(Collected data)
++++
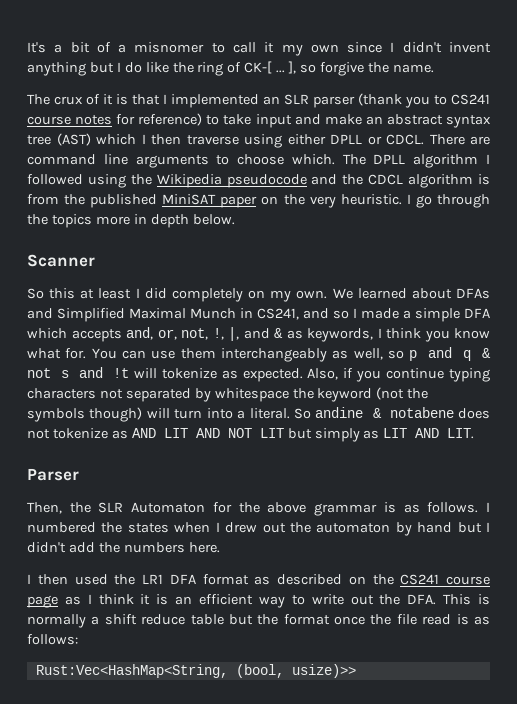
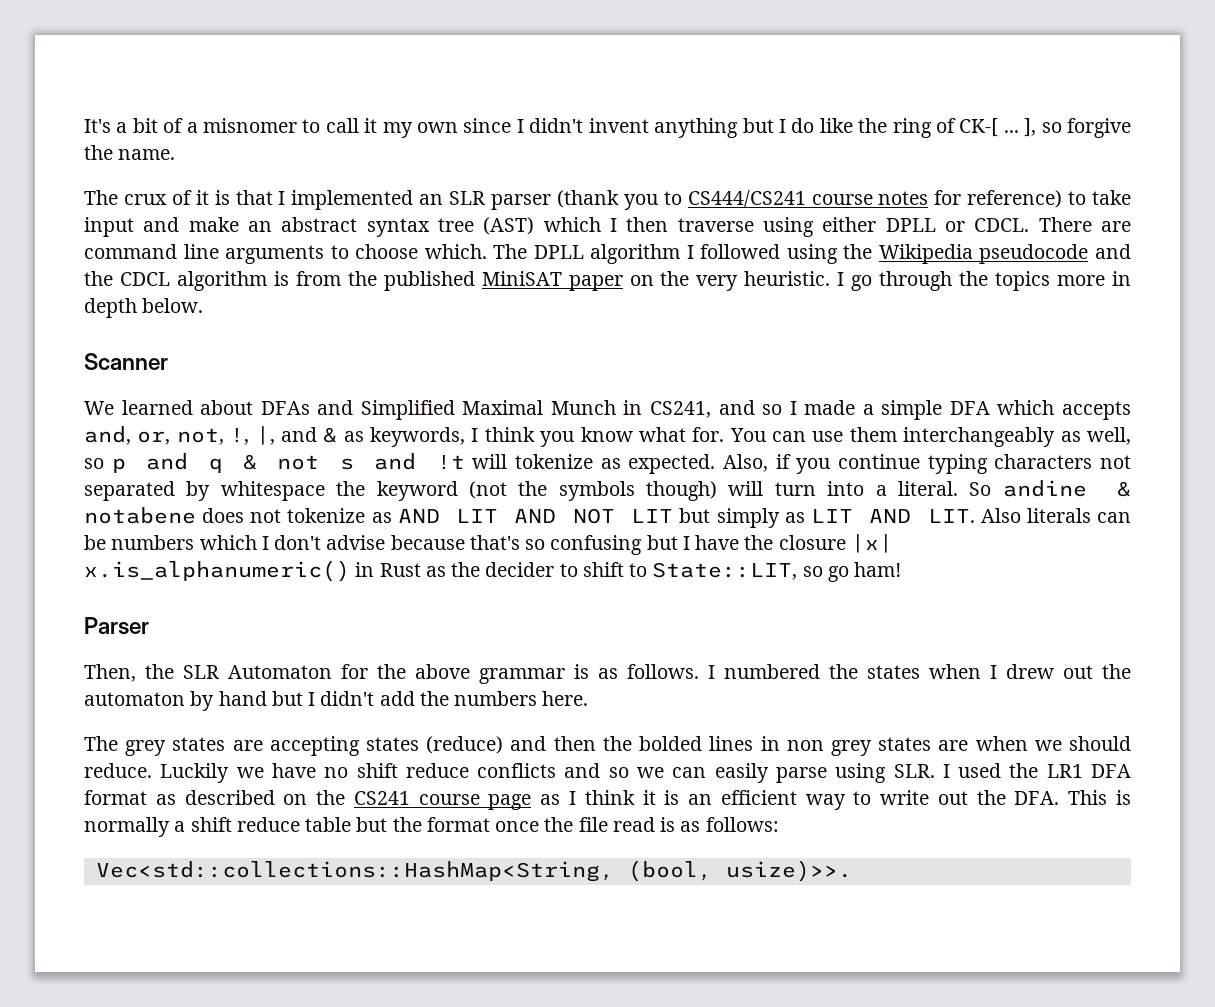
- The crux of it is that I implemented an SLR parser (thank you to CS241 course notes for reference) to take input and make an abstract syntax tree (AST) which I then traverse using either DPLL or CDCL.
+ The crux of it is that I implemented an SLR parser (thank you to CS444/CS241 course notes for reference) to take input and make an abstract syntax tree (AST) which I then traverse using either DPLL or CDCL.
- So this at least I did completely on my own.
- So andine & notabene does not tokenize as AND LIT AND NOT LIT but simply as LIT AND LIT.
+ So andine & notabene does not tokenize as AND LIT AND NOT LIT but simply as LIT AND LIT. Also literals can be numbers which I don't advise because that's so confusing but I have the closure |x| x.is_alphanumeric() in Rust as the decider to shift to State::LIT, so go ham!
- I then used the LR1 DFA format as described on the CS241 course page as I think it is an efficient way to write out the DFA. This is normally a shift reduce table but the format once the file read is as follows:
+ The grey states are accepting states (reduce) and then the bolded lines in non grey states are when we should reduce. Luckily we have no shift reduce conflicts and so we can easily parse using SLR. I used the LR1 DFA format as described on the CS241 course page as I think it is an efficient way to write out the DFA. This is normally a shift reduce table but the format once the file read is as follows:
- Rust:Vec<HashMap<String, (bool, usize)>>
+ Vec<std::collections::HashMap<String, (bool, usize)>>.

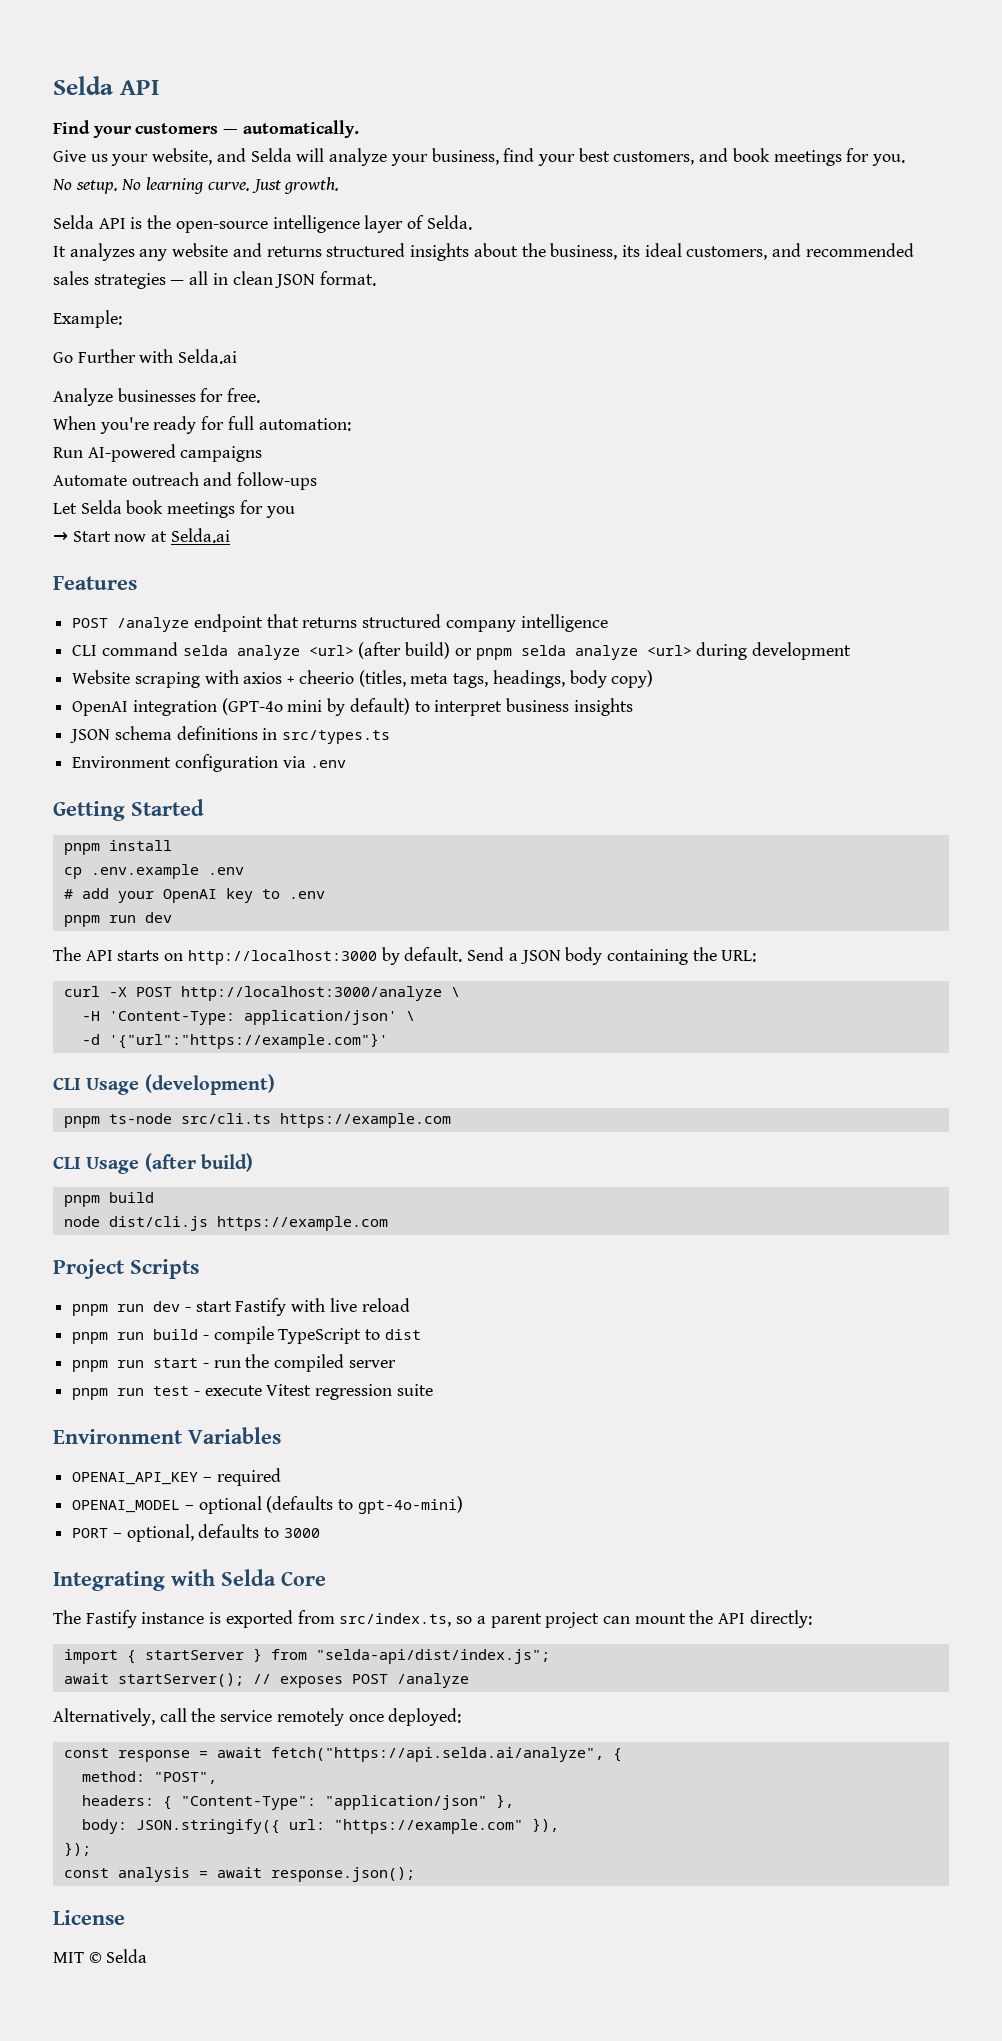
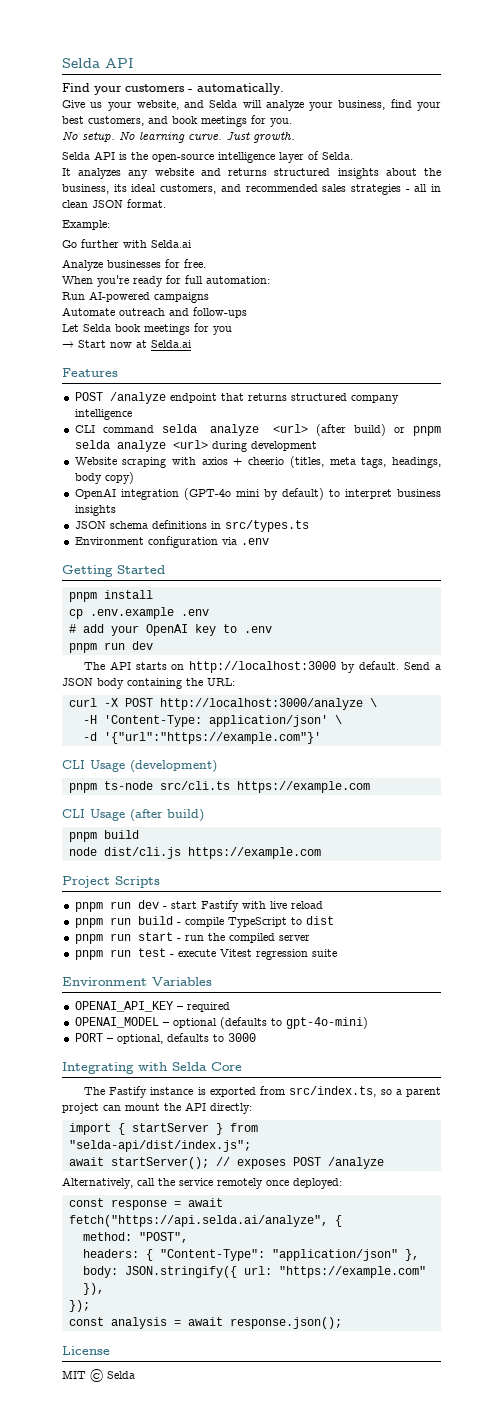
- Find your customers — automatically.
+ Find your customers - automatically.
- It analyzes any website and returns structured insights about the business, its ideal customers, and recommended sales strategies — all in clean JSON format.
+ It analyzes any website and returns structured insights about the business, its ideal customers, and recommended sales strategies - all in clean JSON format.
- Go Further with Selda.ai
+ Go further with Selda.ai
++++
* Exercise objective: Exactly the lines from the one containing "- It analyzes" through the end of the records above should be returned, with both ends kept.

* Task response:
- It analyzes any website and returns structured insights about the business, its ideal customers, and recommended sales strategies — all in clean JSON format.
+ It analyzes any website and returns structured insights about the business, its ideal customers, and recommended sales strategies - all in clean JSON format.
- Go Further with Selda.ai
+ Go further with Selda.ai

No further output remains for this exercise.